Subscribe to the Non-Human & AI Identity Journal

Who is accountable when an MCP agent accesses the wrong resource?

Accountability sits with the teams that defined consent, token handling, and policy review for the MCP deployment. If token passthrough, weak audience checks, or incomplete client approval allowed the request, that is a governance failure, not an agent anomaly. Frameworks such as NIST CSF and Zero Trust architecture expect explicit access validation.

Why This Matters for Security Teams

When an MCP agent reaches the wrong resource, the issue is rarely the model “going rogue” in isolation. The real failure is usually in the surrounding control plane: consent design, token scope, audience validation, policy review, and tool permissioning. That is why accountability lands with the teams operating the deployment, not with the agent itself. Current guidance from OWASP Agentic AI Top 10 and NIST AI Risk Management Framework treats autonomous systems as governed workloads that must be constrained at runtime.

That matters because MCP deployments often blur the line between application logic and delegated identity. If the agent inherits broad access, uses a long-lived secret, or bypasses explicit audience checks, the wrong-resource access is an expected outcome of weak design. NHIMG’s OWASP NHI Top 10 coverage and the Ultimate Guide to NHIs both stress that identity governance must cover the machine workload, its secrets, and the policy engine around it. In practice, many security teams only discover this after an agent has already touched a sensitive system through an allowed but unintended path.

How It Works in Practice

Accountability should be assigned to the owners of the identity and policy controls that enabled the request. For MCP, that usually means the platform team, the application owner, and the security team that approved the trust model. The practical question is whether the agent had a valid workload identity, whether the token was scoped to the correct audience, and whether the tool call was evaluated against live policy before execution. This is where static RBAC often fails: a role can say what a service may do in general, but autonomous agents make intent-driven, context-dependent requests that change from one task to the next.

A more resilient pattern is intent-based authorisation with just-in-time, ephemeral credentials. The agent presents workload identity, such as SPIFFE or OIDC-backed proof of what it is, then receives short-lived access only for the exact task and resource. Policy-as-code engines such as OPA or Cedar can evaluate the request at runtime using context such as user approval, task description, target resource, and risk tier. This aligns with the direction of CSA MAESTRO agentic AI threat modeling framework and the NIST AI Risk Management Framework.

  • Use per-task credentials with short TTLs and automatic revocation on completion.
  • Bind every token to an audience, resource, and tool permission set.
  • Log the user intent, policy decision, and downstream tool action for audit.
  • Separate the agent’s capability to decide from its capability to execute.

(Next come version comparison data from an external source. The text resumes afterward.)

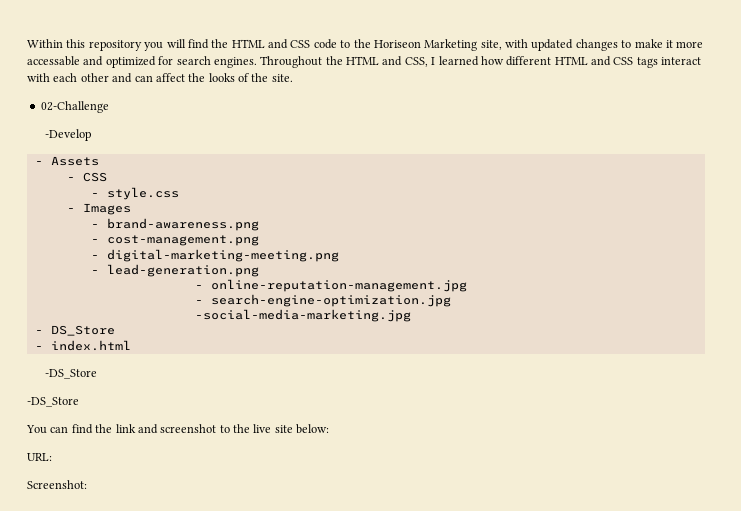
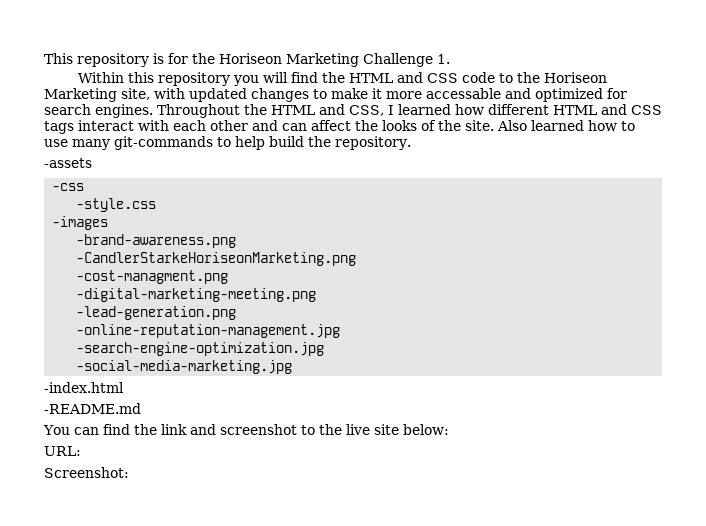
+ This repository is for the Horiseon Marketing Challenge 1.
- Throughout the HTML and CSS, I learned how different HTML and CSS tags interact with each other and can affect the looks of the site.
- 02-Challenge
- -Develop
- - Assets
- - CSS
- - style.css
- - Images
- - brand-awareness.png
- - cost-management.png
- - digital-marketing-meeting.png
- - lead-generation.png
- - online-reputation-management.jpg
- - search-engine-optimization.jpg
+ Throughout the HTML and CSS, I learned how different HTML and CSS tags interact with each other and can affect the looks of the site. Also learned how to use many git-commands to help build the repository.
+ -assets
+ -css
+ -style.css
+ -images
+ -brand-awareness.png
+ -CandlerStarkeHoriseonMarketing.png
+ -cost-managment.png
+ -digital-marketing-meeting.png
+ -lead-generation.png
+ -online-reputation-management.jpg
+ -search-engine-optimization.jpg
  -social-media-marketing.jpg
- - DS_Store
- - index.html
- -DS_Store
- -DS_Store
+ -index.html
+ -README.md

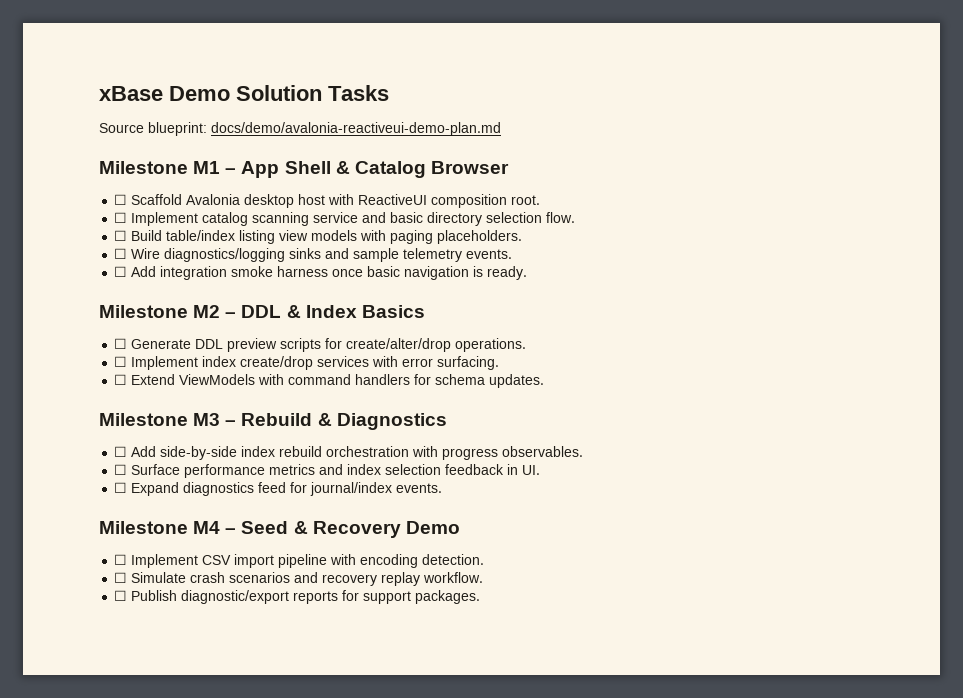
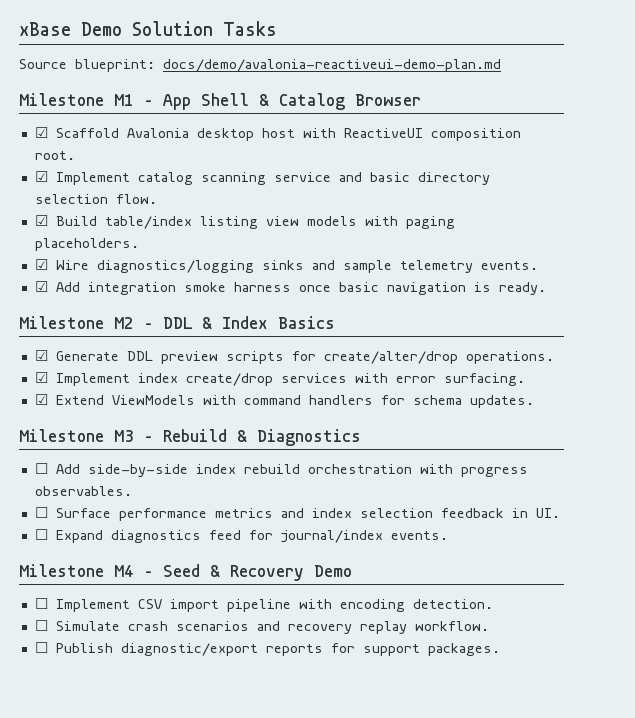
- ☐ Scaffold Avalonia desktop host with ReactiveUI composition root.
+ ☑ Scaffold Avalonia desktop host with ReactiveUI composition root.
- ☐ Implement catalog scanning service and basic directory selection flow.
+ ☑ Implement catalog scanning service and basic directory selection flow.
- ☐ Build table/index listing view models with paging placeholders.
+ ☑ Build table/index listing view models with paging placeholders.
- ☐ Wire diagnostics/logging sinks and sample telemetry events.
+ ☑ Wire diagnostics/logging sinks and sample telemetry events.
- ☐ Add integration smoke harness once basic navigation is ready.
+ ☑ Add integration smoke harness once basic navigation is ready.
- ☐ Generate DDL preview scripts for create/alter/drop operations.
+ ☑ Generate DDL preview scripts for create/alter/drop operations.
- ☐ Implement index create/drop services with error surfacing.
+ ☑ Implement index create/drop services with error surfacing.
- ☐ Extend ViewModels with command handlers for schema updates.
+ ☑ Extend ViewModels with command handlers for schema updates.

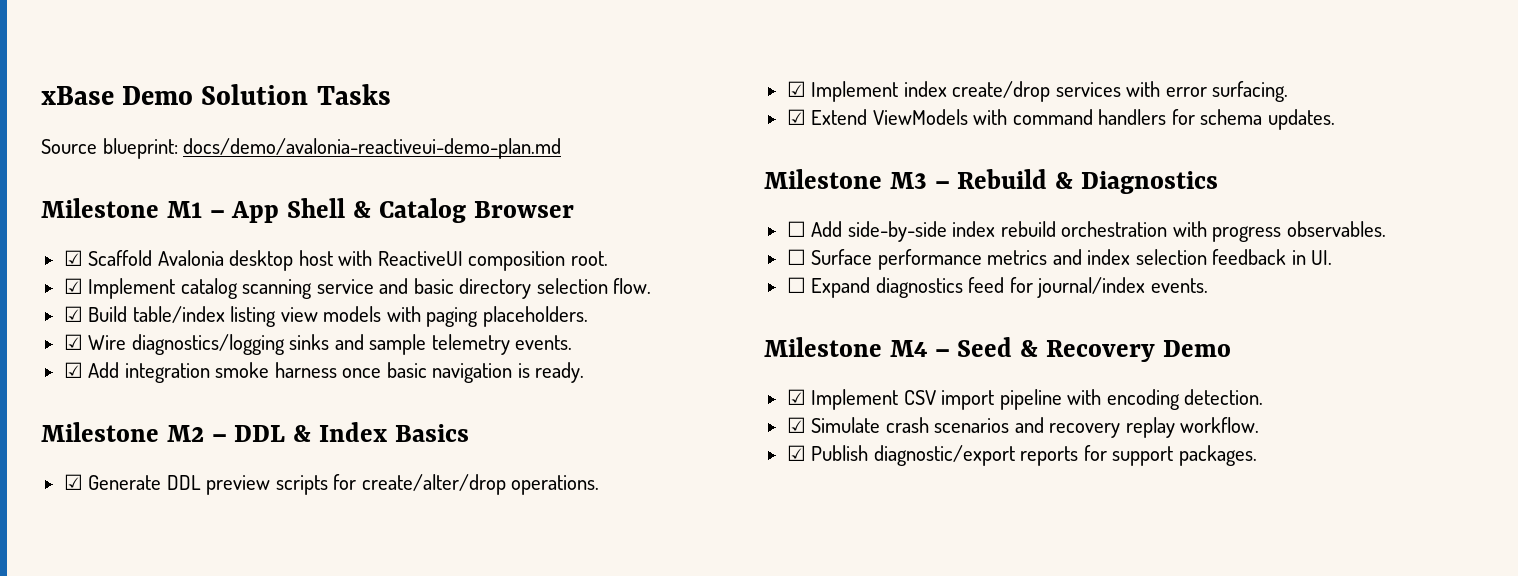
- ☐ Implement CSV import pipeline with encoding detection.
+ ☑ Implement CSV import pipeline with encoding detection.
- ☐ Simulate crash scenarios and recovery replay workflow.
+ ☑ Simulate crash scenarios and recovery replay workflow.
- ☐ Publish diagnostic/export reports for support packages.
+ ☑ Publish diagnostic/export reports for support packages.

NHIMG research shows why this discipline matters: SailPoint reported that 80% of organisations have seen AI agents perform actions beyond intended scope, including accessing unauthorised systems and sharing data. These controls tend to break down when a single agent chains tools across multiple services because the original approval context is lost between hops.

Common Variations and Edge Cases

Tighter access control often increases operational overhead, requiring organisations to balance faster agent execution against stronger approval and auditing. That tradeoff is real, and there is no universal standard for every MCP workflow yet. In lower-risk environments, some teams allow broader standing access for convenience, but best practice is evolving toward just-in-time access whenever the agent can reach sensitive data or perform state-changing actions.

Edge cases usually appear when the agent acts on behalf of a human, when multiple agents share a single backend, or when secrets are cached in a client layer. In those scenarios, accountability can become shared across the product team, identity team, and approver workflow, but the governance failure still sits with the deployment design. The pattern is especially risky when access scoping is absent: Astrix Security’s Analysis of Claude Code Security and Moltbook AI agent keys breach show how quickly overbroad credentials become an organisation-wide issue. In practice, the hardest failures involve shared MCP servers, where policy gaps and secret sprawl combine into accidental access paths that look like legitimate tool use.

For that reason, mature programs treat wrong-resource access as a control failure to be fixed with OWASP, NIST, and CSA-aligned governance, not as a post-incident debate about whether the agent “meant” to do it.

Standards & Framework Alignment

This section maps relevant standards and security frameworks to the operational risks and controls described in this guidance.

OWASP Agentic AI Top 10 and CSA MAESTRO address the attack and risk surface, while NIST AI RMF set the governance and control requirements practitioners need to meet.

Framework Control / Reference Relevance
OWASP Agentic AI Top 10 A2 Addresses agent tool misuse and unintended actions through runtime guardrails.
CSA MAESTRO TA-02 Covers agent trust boundaries and delegated action accountability.
NIST AI RMF GOVERN Provides governance structure for accountability in autonomous AI systems.

Enforce runtime checks before each tool call and block any action outside declared task intent.